Share your code with confidence, knowing StatTools works everywhere Python runs—no compilation, no platform conflicts, no dependency hell.

## 🚀 Key Features

- 📈 **Descriptive Statistics**: Calculate mean, median, and percentiles with straightforward, textbook-accurate implementations
- 📊 **Dispersion Measures**: Compute Interquartile Range (IQR) for understanding data spread
- 🔍 **Outlier Detection**: Identify anomalies using the industry-standard IQR method
- 🛡️ **Zero Dependencies**: Built using only Python's standard library—install it anywhere without conflicts
- ✅ **Fully Tested**: Comprehensive pytest coverage ensures reliability
- 🪶 **Lightweight**: Minimal footprint, maximum clarity
- 📚 **Educational**: Clean, readable code that mirrors statistical textbook definitions

## 📦 Installation

```bash
pip install stattools-anannya==0.1.6
```

## ⚡ Quick Start

### The "Instant Analysis" Workflow

**Step 1: Import and Analyze**

```python
import stattools

# Your dataset
grades = [78, 82, 85, 88, 90, 92, 95, 45, 98, 100]

# Get insights instantly
print(f"Class Average: {stattools.mean(grades):.1f}")
print(f"Median Score: {stattools.median(grades):.1f}")
print(f"Top 25% Threshold: {stattools.percentile(grades, 75):.1f}")
print(f"Score Spread (IQR): {stattools.iqr(grades):.1f}")
print(f"Outliers: {stattools.detect_outliers_iqr(grades)}")
```

**Output:**
```
Class Average: 85.3
Median Score: 91.0
Top 25% Threshold: 96.2
Score Spread (IQR): 13.0
Outliers: [45]
```

### Common Use Cases

**Quality Control:**
```python
from stattools import mean, iqr, detect_outliers_iqr

# Product weights in grams
weights = [500, 502, 498, 501, 503, 499, 520, 497, 500, 502]

avg_weight = mean(weights)
variability = iqr(weights)
defects = detect_outliers_iqr(weights)

print(f"Average: {avg_weight:.2f}g (±{variability:.2f}g IQR)")
print(f"Defective items: {defects}")
```

**Financial Screening:**
```python
from stattools import percentile, detect_outliers_iqr

# Daily returns (%)
returns = [0.5, -0.3, 0.8, -0.2, 0.4, 12.5, -0.1, 0.6]

normal_range = percentile(returns, 95)
anomalies = detect_outliers_iqr(returns)

print(f"95% of returns below: {normal_range:.2f}%")
print(f"Abnormal trading days: {anomalies}")
```

## 📖 API Reference

### `mean(data)` → float

Calculates the arithmetic mean (average) of a dataset.

**Parameters:**
- `data` (list/tuple): Numeric values

**Returns:** Float representing the mean

**Example:**
```python
stattools.mean([10, 20, 30, 40, 50])  # Returns: 30.0
```

---

### `median(data)` → float

Finds the middle value in a sorted dataset.

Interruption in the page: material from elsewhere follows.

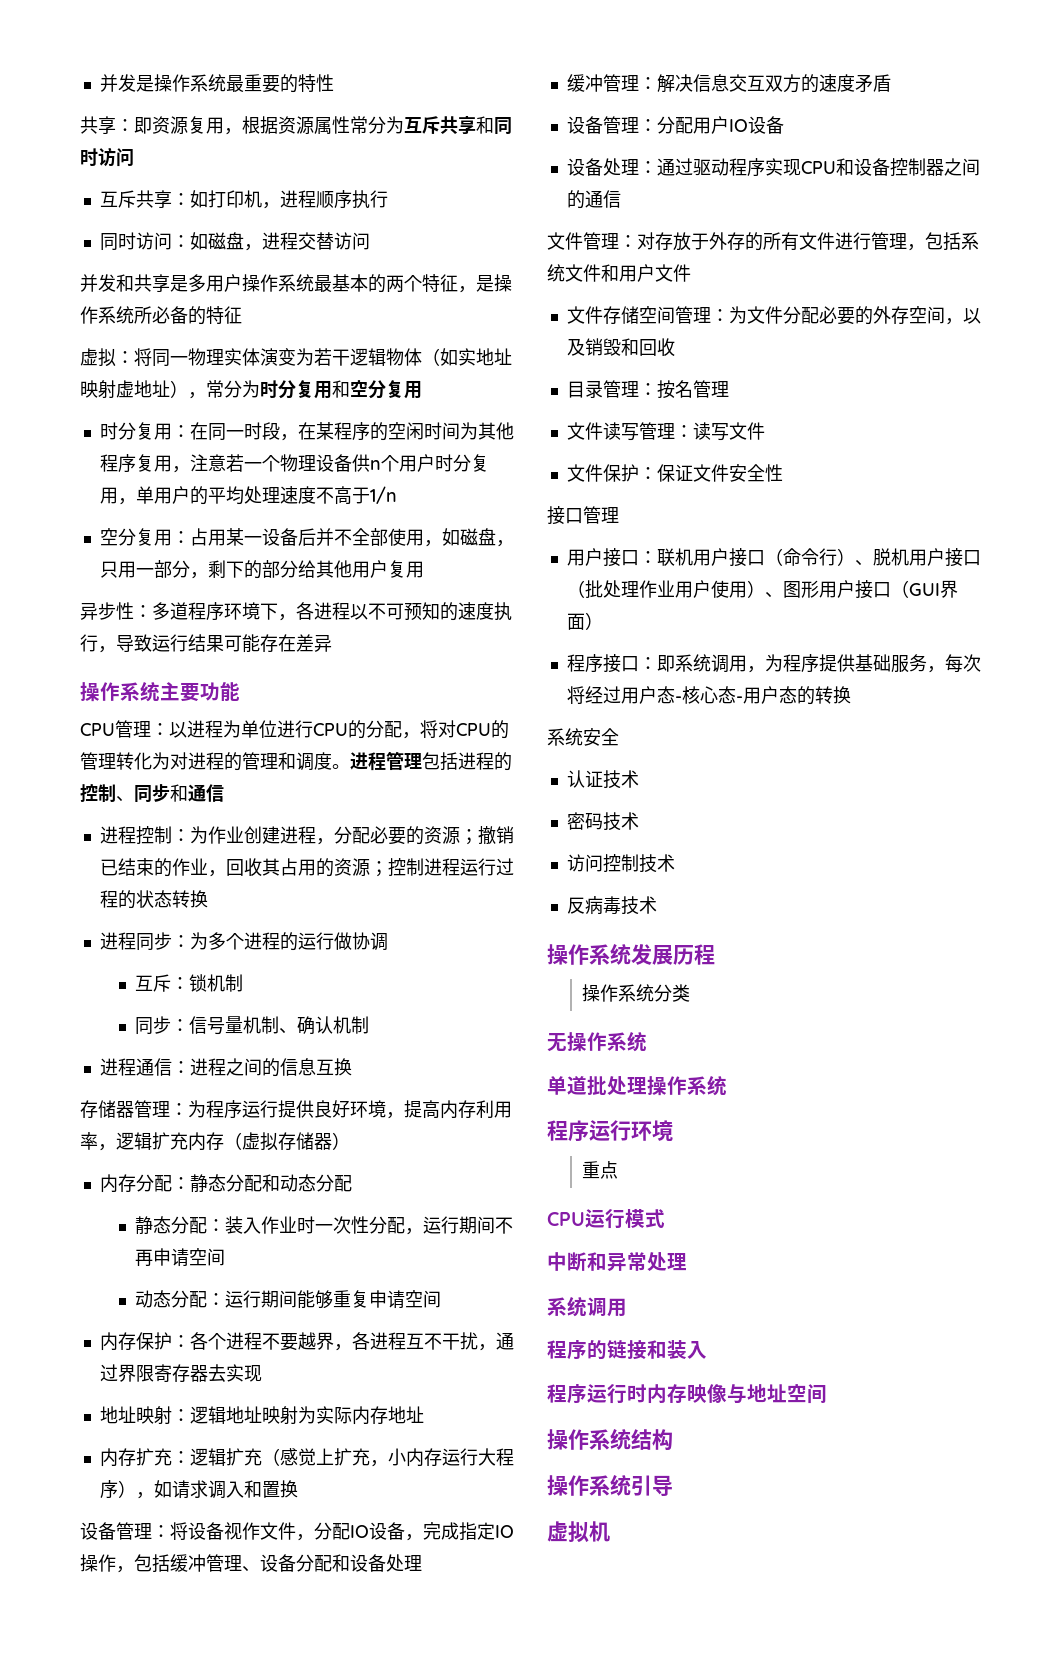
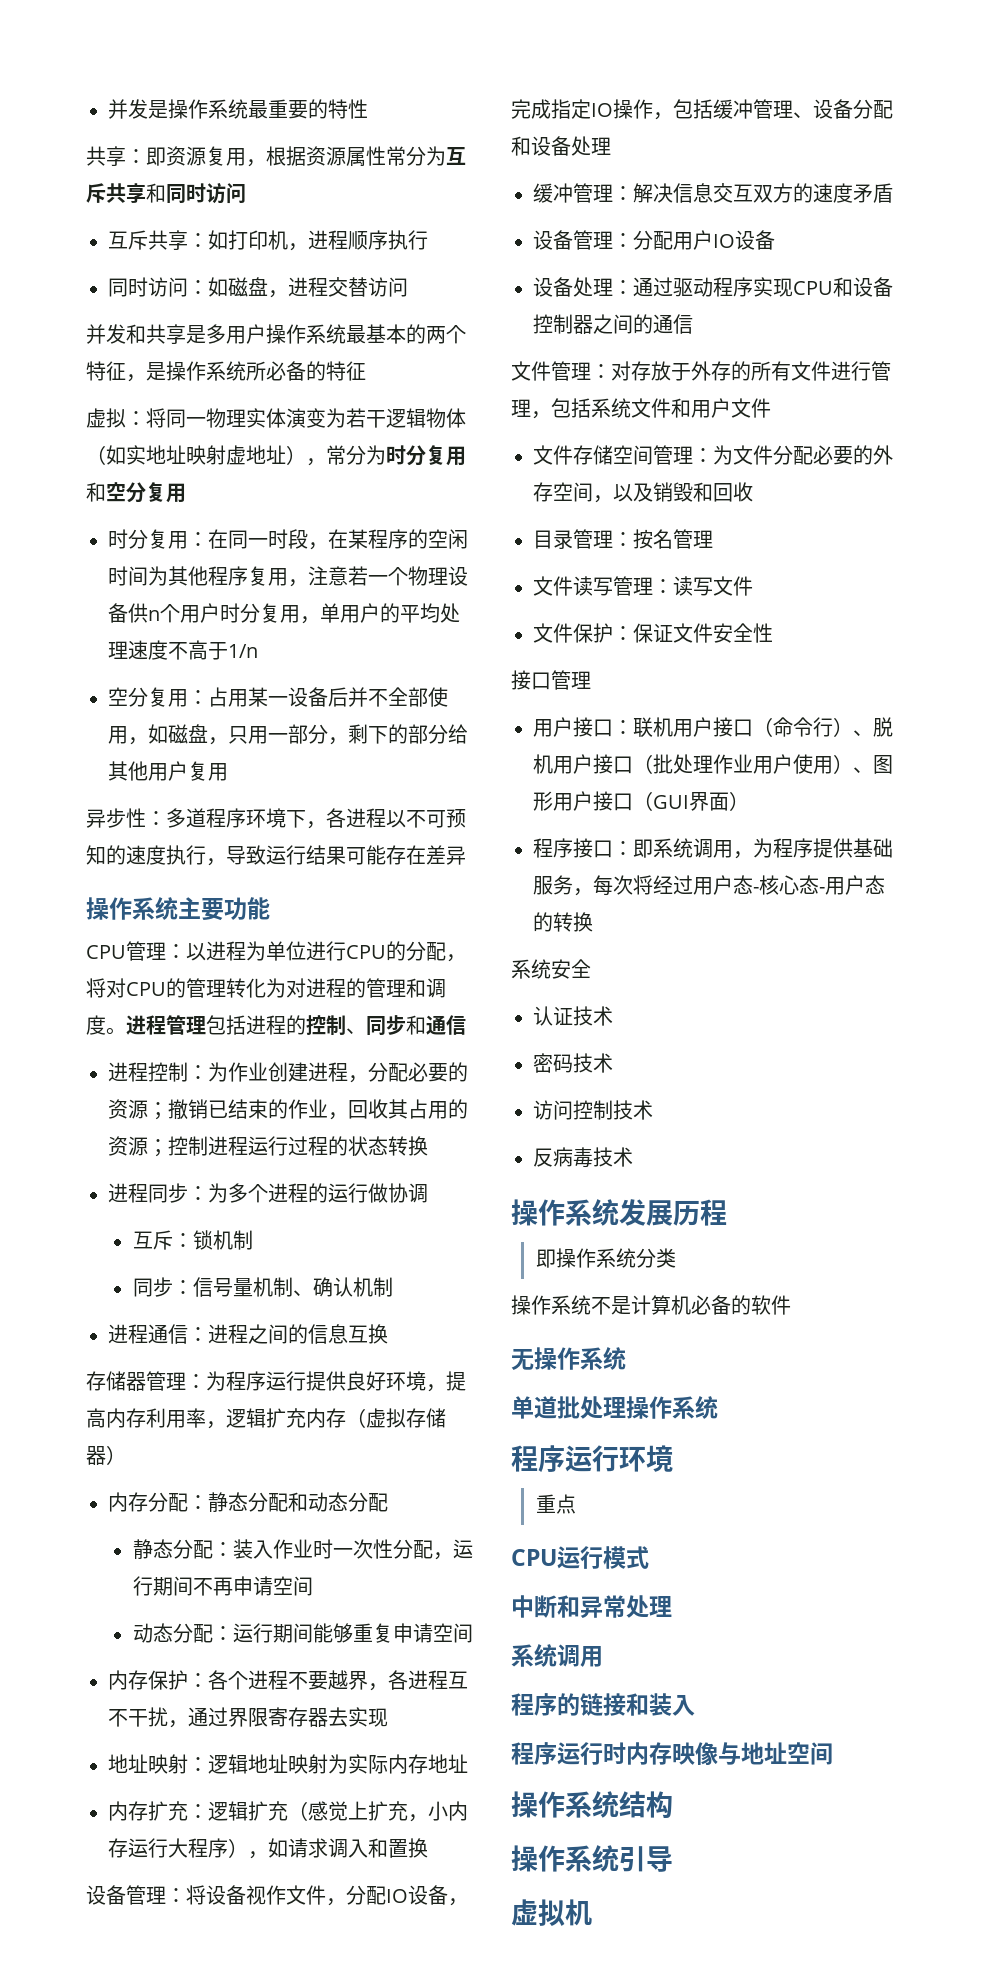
- 操作系统分类
+ 即操作系统分类
+ 操作系统不是计算机必备的软件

For even-length datasets, returns the average of the two middle values.

**Parameters:**
- `data` (list/tuple): Numeric values

**Returns:** Float representing the median

**Example:**
```python
stattools.median([1, 2, 3, 4, 5])  # Returns: 3.0
stattools.median([1, 2, 3, 4])     # Returns: 2.5
```

---

### `percentile(data, p)` → float

Calculates the p-th percentile using linear interpolation between closest ranks.

**Parameters:**
- `data` (list/tuple): Numeric values
- `p` (int/float): Percentile to calculate (0-100)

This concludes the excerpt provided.